MARTINEZ -- Contra Costa Fire District Chief Daryl Louder is calling it quits after two-and-a-half years in the Golden State.
The former Fairfax County, Va., fire chief told county supervisors in an email Monday that family obligations are pulling him back home, and he will retire on Oct. 31 from the $176,975-a-year job.
"It has been an ongoing challenge for my wife and I to reside in California when all of our family members live on the East Coast," wrote Louder, 58, who recently put his Concord house on the real estate market. "Now, we have family members who are experiencing health problems that require our closer attention and time."
Louder says he will devote the next seven months to helping the county's largest fire department deal with its serious financial problems and transition to a new fire chief.
"I appreciate Chief Louder giving us seven months' notice of his upcoming retirement," said Supervisor Karen Mitchoff of Concord. "Family matters are always the first priority. I wish him well in his retirement."

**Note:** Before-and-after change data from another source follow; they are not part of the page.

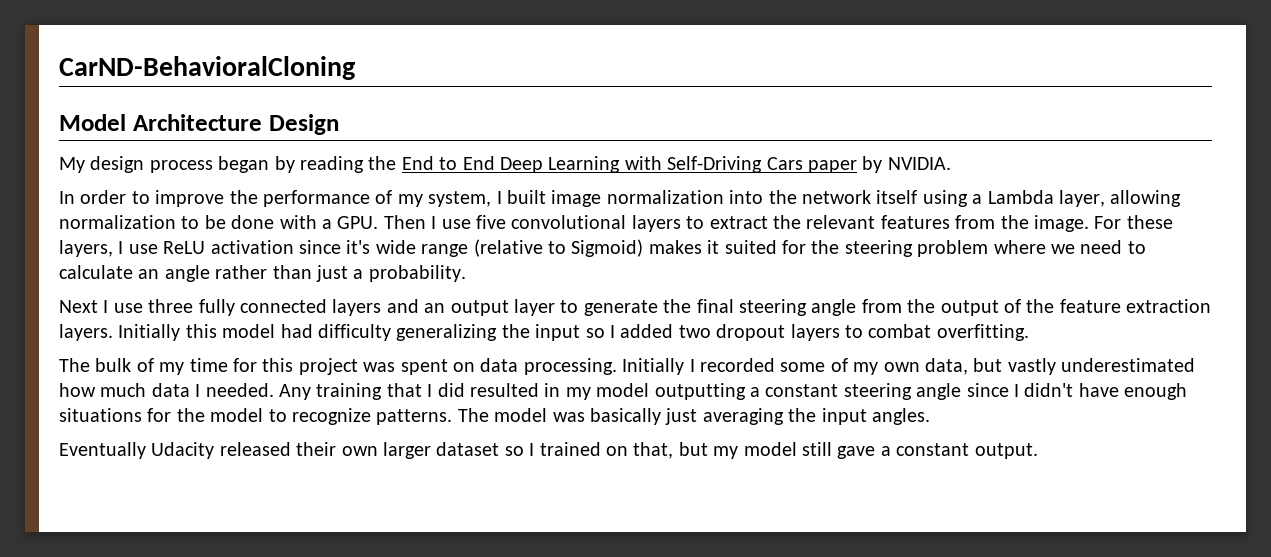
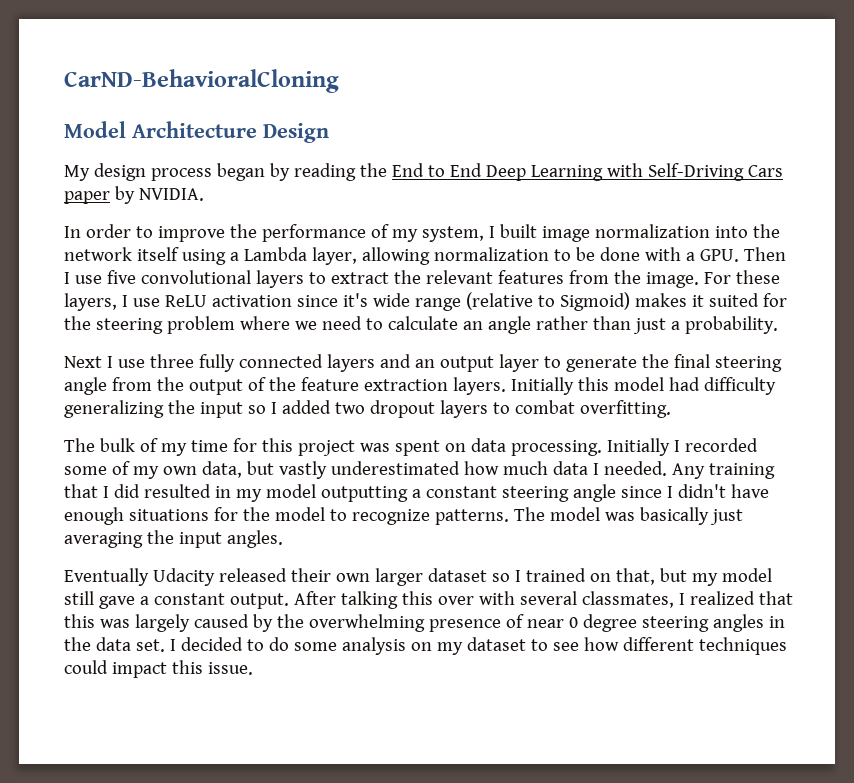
+ After talking this over with several classmates, I realized that this was largely caused by the overwhelming presence of near 0 degree steering angles in the data set. I decided to do some analysis on my dataset to see how different techniques could impact this issue.

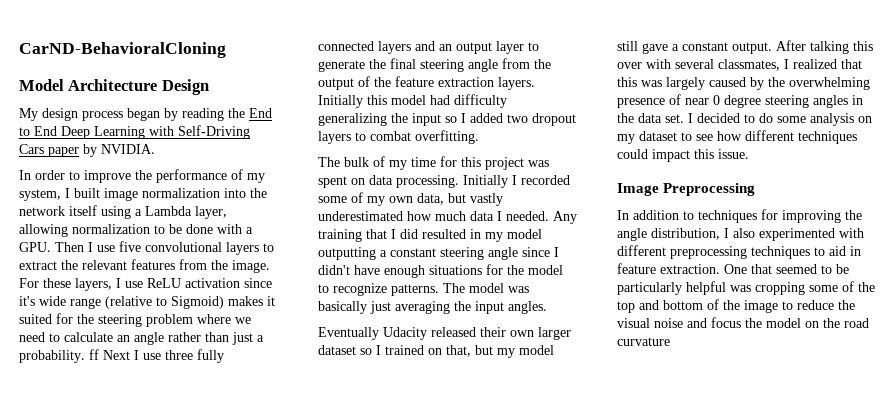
- For these layers, I use ReLU activation since it's wide range (relative to Sigmoid) makes it suited for the steering problem where we need to calculate an angle rather than just a probability.
- Next I use three fully connected layers and an output layer to generate the final steering angle from the output of the feature extraction layers.
+ For these layers, I use ReLU activation since it's wide range (relative to Sigmoid) makes it suited for the steering problem where we need to calculate an angle rather than just a probability. ff Next I use three fully connected layers and an output layer to generate the final steering angle from the output of the feature extraction layers.
+ Image Preprocessing
+ In addition to techniques for improving the angle distribution, I also experimented with different preprocessing techniques to aid in feature extraction. One that seemed to be particularly helpful was cropping some of the top and bottom of the image to reduce the visual noise and focus the model on the road curvature

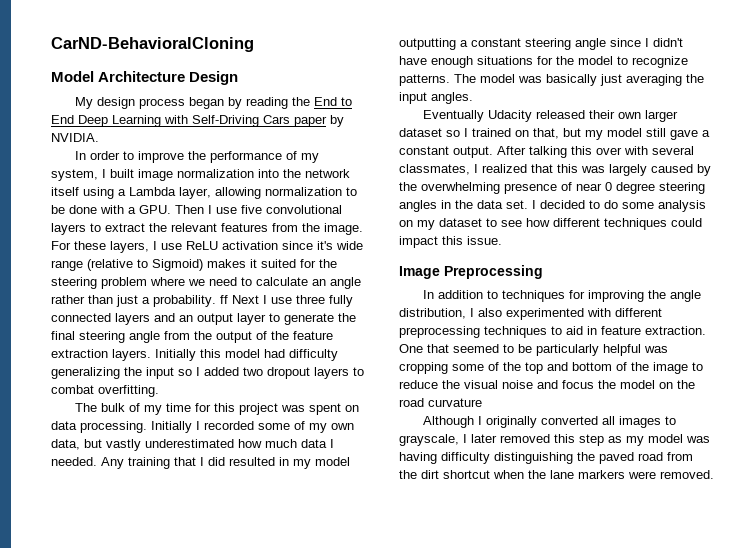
+ Although I originally converted all images to grayscale, I later removed this step as my model was having difficulty distinguishing the paved road from the dirt shortcut when the lane markers were removed.

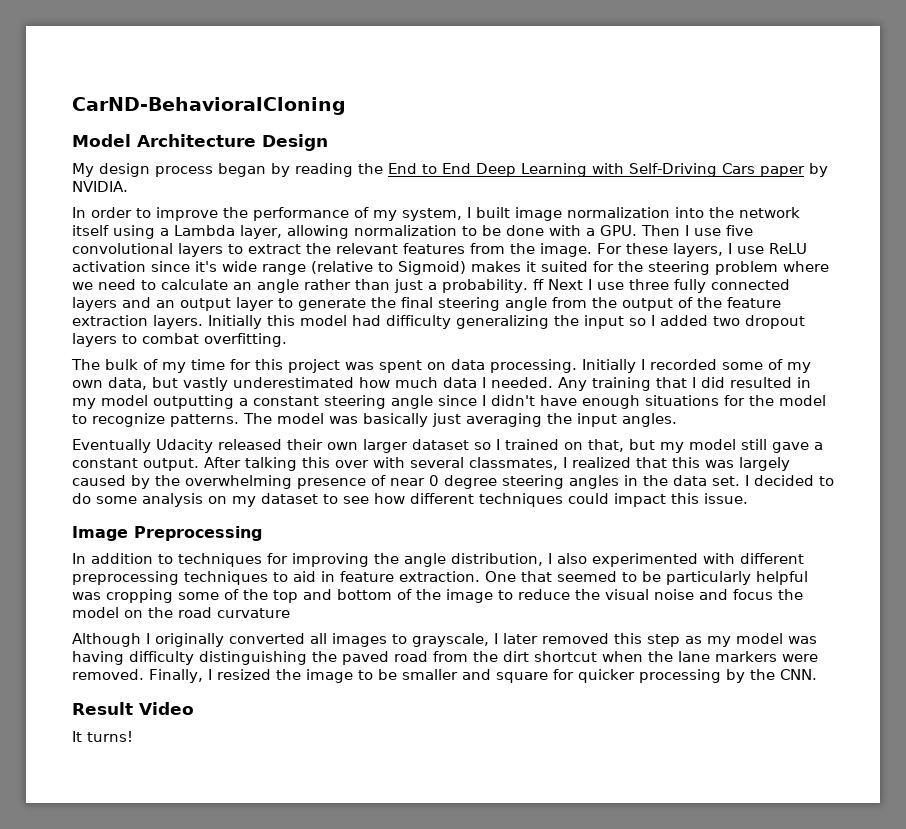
+ Finally, I resized the image to be smaller and square for quicker processing by the CNN.
+ Result Video
+ It turns!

The chief is retiring from full-time employment as a fire professional, but he will not collect a Contra Costa County pension, Louder confirmed. He would have had to work at least five years to become eligible for the benefit. Instead, he will receive retirement income from Virginia, he said.
The chief has had a rough time in Contra Costa, arriving in mid-2010 as the brunt of the housing market collapse hit his department's budget. The fire district depends almost solely on property taxes, which saw double-digit dips as home values plunged. The district's financial woes were exacerbated by rapidly rising firefighters' pension contribution rates.
Voters then nixed a temporary parcel tax last year that would have kept the agency somewhat intact, and the chief has been unhappily focused on shaving service and closing stations. Several members of the Board of Supervisors also have openly criticized the chief's job performance.
But Louder said that is not why he's leaving.
"Yes, it is a very challenging environment, but that's what they pay me to do, to make some difficult decisions," Louder said. "(The challenges had) nothing to do with my decision. It was strictly a personal decision."